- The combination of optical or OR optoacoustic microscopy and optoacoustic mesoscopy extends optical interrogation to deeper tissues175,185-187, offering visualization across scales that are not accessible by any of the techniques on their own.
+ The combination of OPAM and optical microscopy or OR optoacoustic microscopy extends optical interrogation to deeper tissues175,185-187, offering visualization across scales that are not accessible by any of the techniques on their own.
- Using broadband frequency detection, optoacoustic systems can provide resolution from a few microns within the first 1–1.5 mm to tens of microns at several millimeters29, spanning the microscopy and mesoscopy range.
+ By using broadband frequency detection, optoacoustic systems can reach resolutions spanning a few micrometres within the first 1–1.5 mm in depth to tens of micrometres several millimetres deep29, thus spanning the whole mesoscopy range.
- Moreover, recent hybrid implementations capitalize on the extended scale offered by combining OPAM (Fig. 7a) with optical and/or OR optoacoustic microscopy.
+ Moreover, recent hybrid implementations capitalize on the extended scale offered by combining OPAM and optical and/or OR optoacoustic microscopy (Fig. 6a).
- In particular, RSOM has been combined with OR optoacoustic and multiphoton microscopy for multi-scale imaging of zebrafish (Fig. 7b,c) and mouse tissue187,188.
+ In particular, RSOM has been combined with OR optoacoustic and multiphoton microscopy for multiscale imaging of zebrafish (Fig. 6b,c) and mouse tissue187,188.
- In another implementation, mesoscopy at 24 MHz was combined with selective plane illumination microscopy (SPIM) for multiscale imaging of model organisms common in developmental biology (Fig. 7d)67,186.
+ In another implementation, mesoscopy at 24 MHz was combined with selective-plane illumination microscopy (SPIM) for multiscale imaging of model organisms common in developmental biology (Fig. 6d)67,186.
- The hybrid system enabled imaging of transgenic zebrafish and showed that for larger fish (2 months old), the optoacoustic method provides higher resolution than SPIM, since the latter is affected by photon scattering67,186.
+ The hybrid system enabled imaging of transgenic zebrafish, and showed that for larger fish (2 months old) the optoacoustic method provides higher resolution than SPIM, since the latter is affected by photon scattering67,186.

____________________

Exercise requirements
The records above must each be restated exactly as they stand.

Solution for this problem
- The combination of optical or OR optoacoustic microscopy and optoacoustic mesoscopy extends optical interrogation to deeper tissues175,185-187, offering visualization across scales that are not accessible by any of the techniques on their own.
+ The combination of OPAM and optical microscopy or OR optoacoustic microscopy extends optical interrogation to deeper tissues175,185-187, offering visualization across scales that are not accessible by any of the techniques on their own.
- Using broadband frequency detection, optoacoustic systems can provide resolution from a few microns within the first 1–1.5 mm to tens of microns at several millimeters29, spanning the microscopy and mesoscopy range.
+ By using broadband frequency detection, optoacoustic systems can reach resolutions spanning a few micrometres within the first 1–1.5 mm in depth to tens of micrometres several millimetres deep29, thus spanning the whole mesoscopy range.
- Moreover, recent hybrid implementations capitalize on the extended scale offered by combining OPAM (Fig. 7a) with optical and/or OR optoacoustic microscopy.
+ Moreover, recent hybrid implementations capitalize on the extended scale offered by combining OPAM and optical and/or OR optoacoustic microscopy (Fig. 6a).
- In particular, RSOM has been combined with OR optoacoustic and multiphoton microscopy for multi-scale imaging of zebrafish (Fig. 7b,c) and mouse tissue187,188.
+ In particular, RSOM has been combined with OR optoacoustic and multiphoton microscopy for multiscale imaging of zebrafish (Fig. 6b,c) and mouse tissue187,188.
- In another implementation, mesoscopy at 24 MHz was combined with selective plane illumination microscopy (SPIM) for multiscale imaging of model organisms common in developmental biology (Fig. 7d)67,186.
+ In another implementation, mesoscopy at 24 MHz was combined with selective-plane illumination microscopy (SPIM) for multiscale imaging of model organisms common in developmental biology (Fig. 6d)67,186.
- The hybrid system enabled imaging of transgenic zebrafish and showed that for larger fish (2 months old), the optoacoustic method provides higher resolution than SPIM, since the latter is affected by photon scattering67,186.
+ The hybrid system enabled imaging of transgenic zebrafish, and showed that for larger fish (2 months old) the optoacoustic method provides higher resolution than SPIM, since the latter is affected by photon scattering67,186.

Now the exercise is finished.